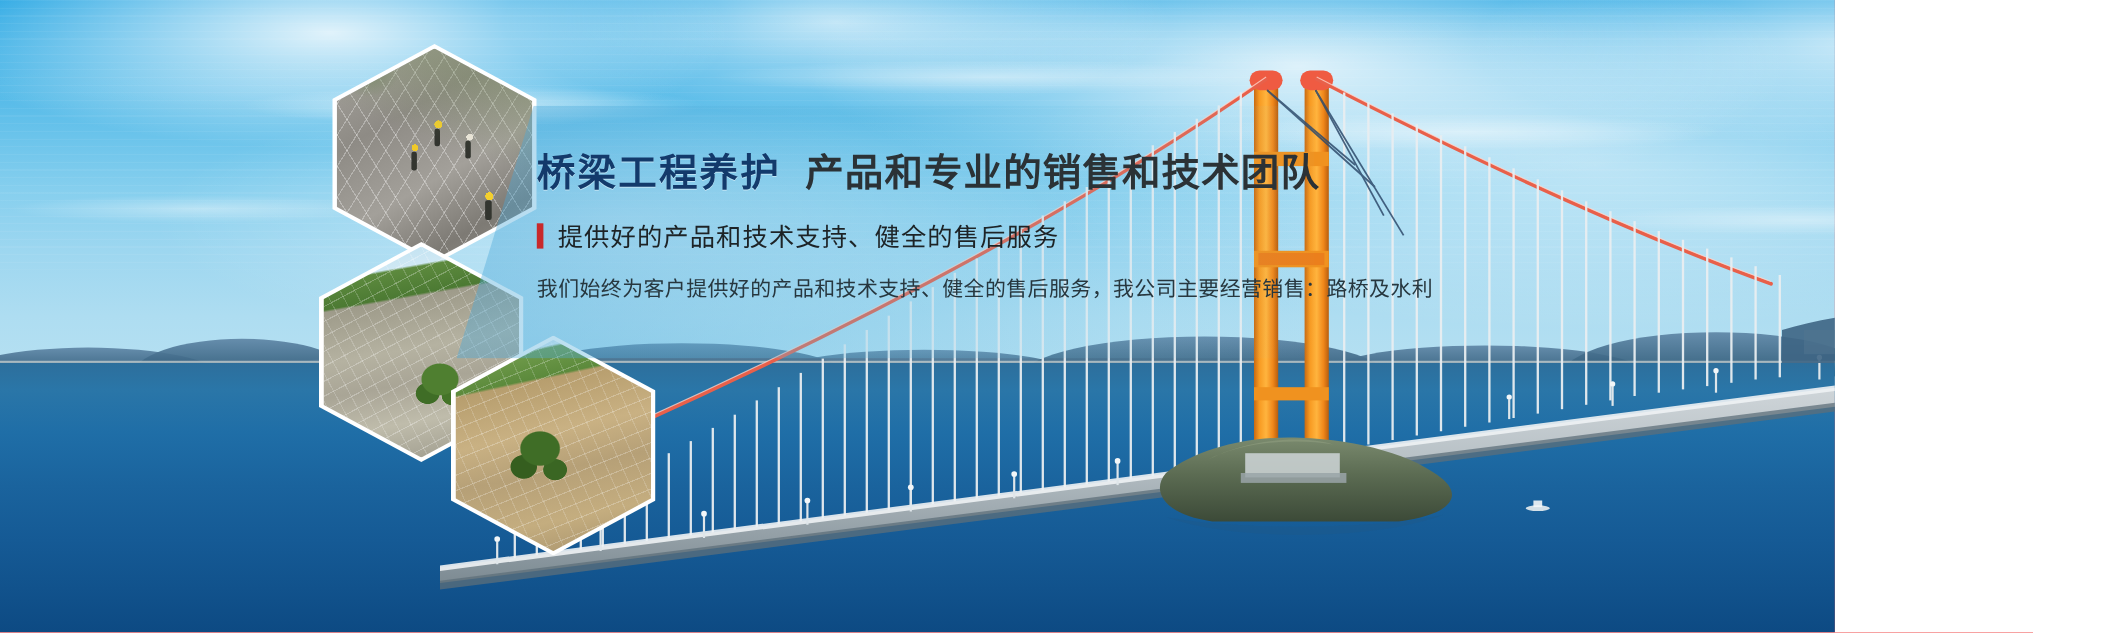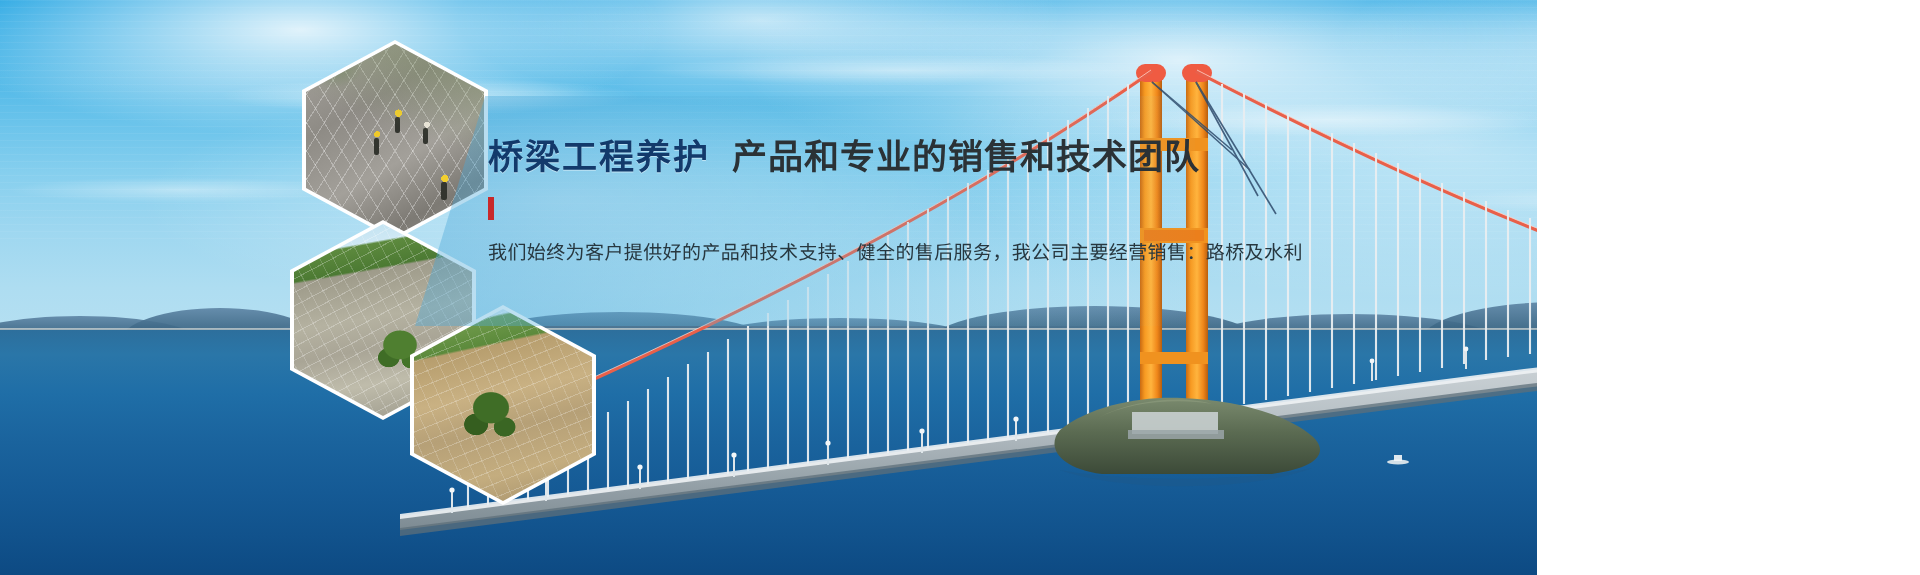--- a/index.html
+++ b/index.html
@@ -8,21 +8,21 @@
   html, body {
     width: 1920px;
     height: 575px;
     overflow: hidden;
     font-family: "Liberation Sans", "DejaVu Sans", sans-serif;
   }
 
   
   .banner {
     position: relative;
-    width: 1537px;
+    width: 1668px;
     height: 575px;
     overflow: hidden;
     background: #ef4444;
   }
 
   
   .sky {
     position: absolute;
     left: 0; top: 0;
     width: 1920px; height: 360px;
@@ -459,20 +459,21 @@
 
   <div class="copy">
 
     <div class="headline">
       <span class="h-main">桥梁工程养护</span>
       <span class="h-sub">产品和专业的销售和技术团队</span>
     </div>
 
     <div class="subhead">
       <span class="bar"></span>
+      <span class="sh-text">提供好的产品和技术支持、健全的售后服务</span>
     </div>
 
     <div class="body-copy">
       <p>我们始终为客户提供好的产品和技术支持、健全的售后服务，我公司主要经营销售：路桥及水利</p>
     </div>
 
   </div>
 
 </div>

* * *

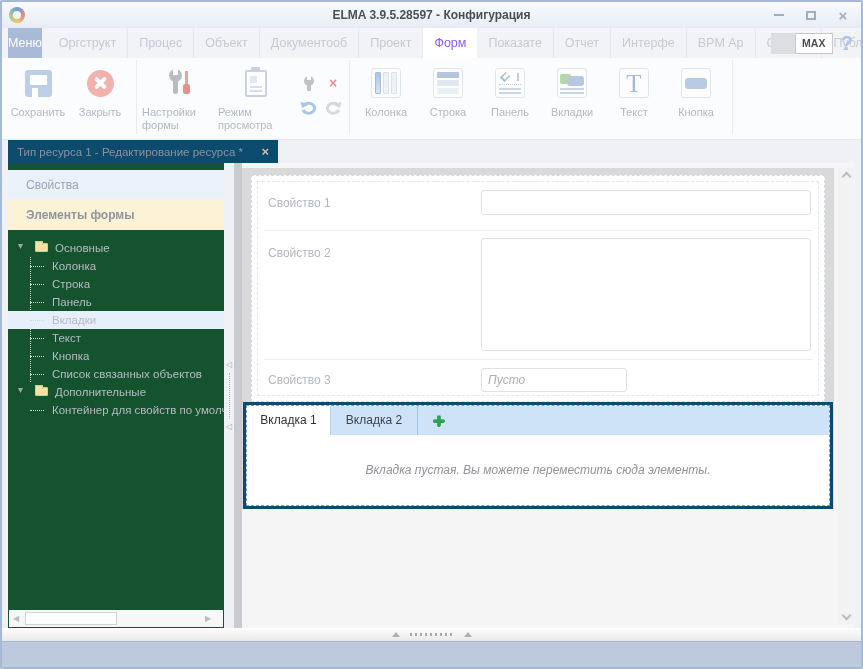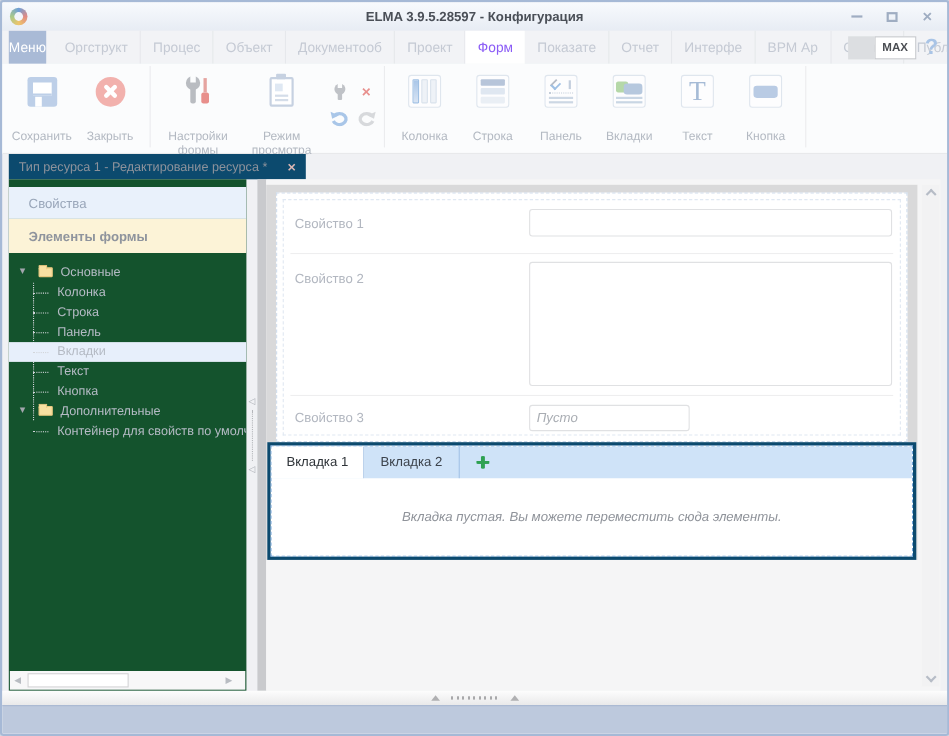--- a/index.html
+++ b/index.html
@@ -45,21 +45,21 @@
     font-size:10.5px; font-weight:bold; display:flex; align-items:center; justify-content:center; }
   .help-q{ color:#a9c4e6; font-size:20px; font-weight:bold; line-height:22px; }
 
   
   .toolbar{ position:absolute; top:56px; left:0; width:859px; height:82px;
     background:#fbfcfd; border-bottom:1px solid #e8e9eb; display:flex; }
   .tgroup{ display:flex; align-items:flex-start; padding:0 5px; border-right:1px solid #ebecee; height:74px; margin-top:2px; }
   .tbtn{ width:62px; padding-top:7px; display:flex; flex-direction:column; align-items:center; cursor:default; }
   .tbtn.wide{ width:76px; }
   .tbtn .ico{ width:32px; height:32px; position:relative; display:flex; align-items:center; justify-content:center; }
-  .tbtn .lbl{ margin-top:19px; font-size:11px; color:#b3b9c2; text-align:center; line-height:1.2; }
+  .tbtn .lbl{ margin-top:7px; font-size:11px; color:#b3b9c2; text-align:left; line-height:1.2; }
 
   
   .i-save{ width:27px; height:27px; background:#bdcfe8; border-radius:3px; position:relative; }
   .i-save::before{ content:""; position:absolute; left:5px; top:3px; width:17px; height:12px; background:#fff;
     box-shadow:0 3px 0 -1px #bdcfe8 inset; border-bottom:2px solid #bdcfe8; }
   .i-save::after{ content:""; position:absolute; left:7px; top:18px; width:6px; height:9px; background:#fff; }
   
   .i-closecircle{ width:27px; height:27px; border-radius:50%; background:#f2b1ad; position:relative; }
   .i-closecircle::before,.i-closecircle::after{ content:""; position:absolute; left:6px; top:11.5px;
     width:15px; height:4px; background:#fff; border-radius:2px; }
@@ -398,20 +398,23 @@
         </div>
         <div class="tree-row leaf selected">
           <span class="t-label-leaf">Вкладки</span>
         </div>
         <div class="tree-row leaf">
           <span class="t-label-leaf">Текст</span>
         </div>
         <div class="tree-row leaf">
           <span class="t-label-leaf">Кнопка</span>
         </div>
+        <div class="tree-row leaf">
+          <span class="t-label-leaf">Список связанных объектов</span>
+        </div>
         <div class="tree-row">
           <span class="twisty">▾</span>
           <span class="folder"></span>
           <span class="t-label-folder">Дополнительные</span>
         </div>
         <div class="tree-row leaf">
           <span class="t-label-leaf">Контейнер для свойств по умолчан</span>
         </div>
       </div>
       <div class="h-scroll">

-- Task to complete --
Retype exactly the lines of the data above that fall between the line with "-45,21 +45,21 @@" and the line with "position:absolute; left:7px; top:18px;", inclusive, and add nothing.

-- Task result --
@@ -45,21 +45,21 @@
     font-size:10.5px; font-weight:bold; display:flex; align-items:center; justify-content:center; }
   .help-q{ color:#a9c4e6; font-size:20px; font-weight:bold; line-height:22px; }
 
   
   .toolbar{ position:absolute; top:56px; left:0; width:859px; height:82px;
     background:#fbfcfd; border-bottom:1px solid #e8e9eb; display:flex; }
   .tgroup{ display:flex; align-items:flex-start; padding:0 5px; border-right:1px solid #ebecee; height:74px; margin-top:2px; }
   .tbtn{ width:62px; padding-top:7px; display:flex; flex-direction:column; align-items:center; cursor:default; }
   .tbtn.wide{ width:76px; }
   .tbtn .ico{ width:32px; height:32px; position:relative; display:flex; align-items:center; justify-content:center; }
-  .tbtn .lbl{ margin-top:19px; font-size:11px; color:#b3b9c2; text-align:center; line-height:1.2; }
+  .tbtn .lbl{ margin-top:7px; font-size:11px; color:#b3b9c2; text-align:left; line-height:1.2; }
 
   
   .i-save{ width:27px; height:27px; background:#bdcfe8; border-radius:3px; position:relative; }
   .i-save::before{ content:""; position:absolute; left:5px; top:3px; width:17px; height:12px; background:#fff;
     box-shadow:0 3px 0 -1px #bdcfe8 inset; border-bottom:2px solid #bdcfe8; }
   .i-save::after{ content:""; position:absolute; left:7px; top:18px; width:6px; height:9px; background:#fff; }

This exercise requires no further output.